=== Records for this task ===

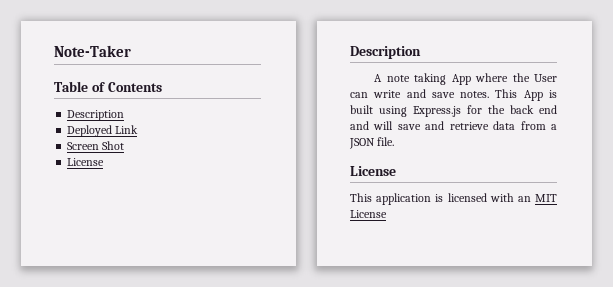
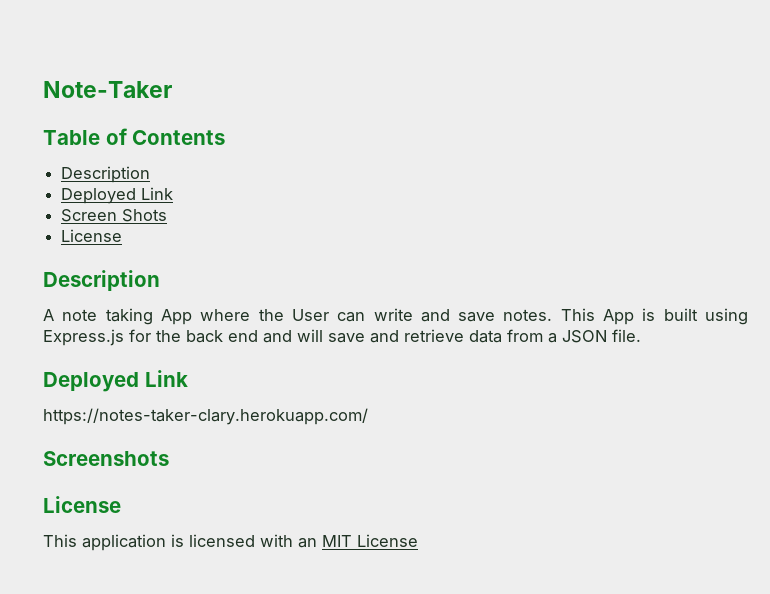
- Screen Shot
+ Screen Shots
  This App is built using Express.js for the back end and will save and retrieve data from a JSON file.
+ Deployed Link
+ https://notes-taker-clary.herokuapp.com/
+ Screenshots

===
=== Records for this task ===

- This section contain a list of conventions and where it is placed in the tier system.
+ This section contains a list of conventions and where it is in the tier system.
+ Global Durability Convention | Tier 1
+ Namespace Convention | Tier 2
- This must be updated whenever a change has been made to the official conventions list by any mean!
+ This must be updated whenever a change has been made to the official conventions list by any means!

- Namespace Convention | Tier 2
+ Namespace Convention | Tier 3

===
=== Records for this task ===

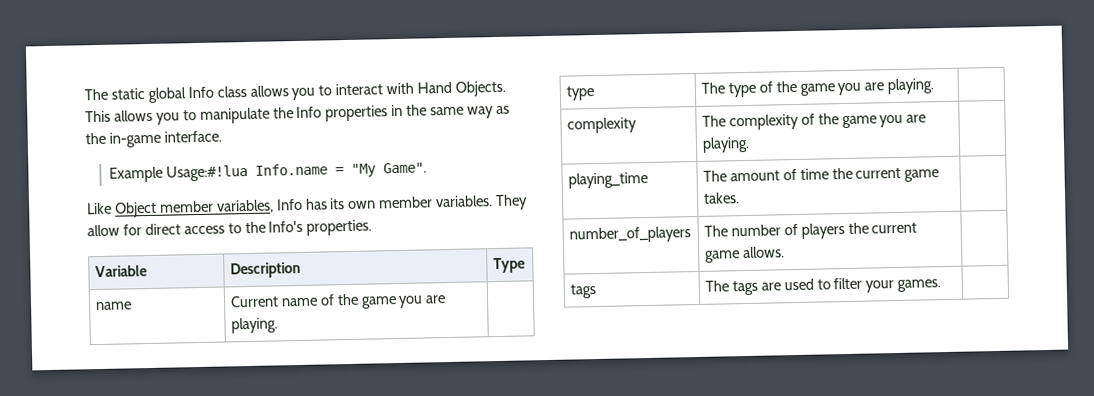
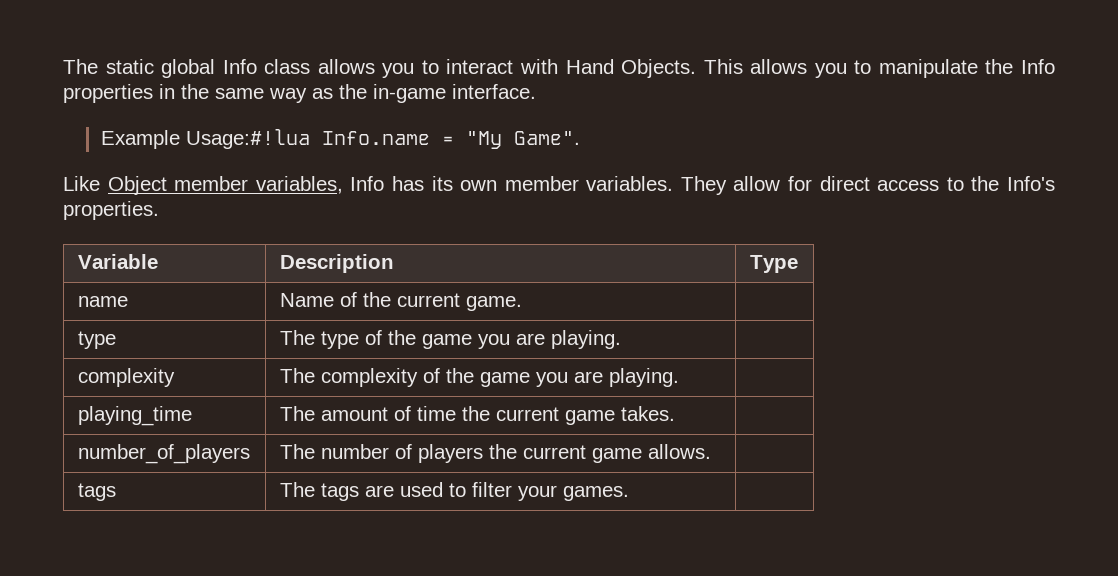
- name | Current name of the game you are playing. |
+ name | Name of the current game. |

===

Say, as a single number and nothing more, how many lines of the entries contain the word "change".

2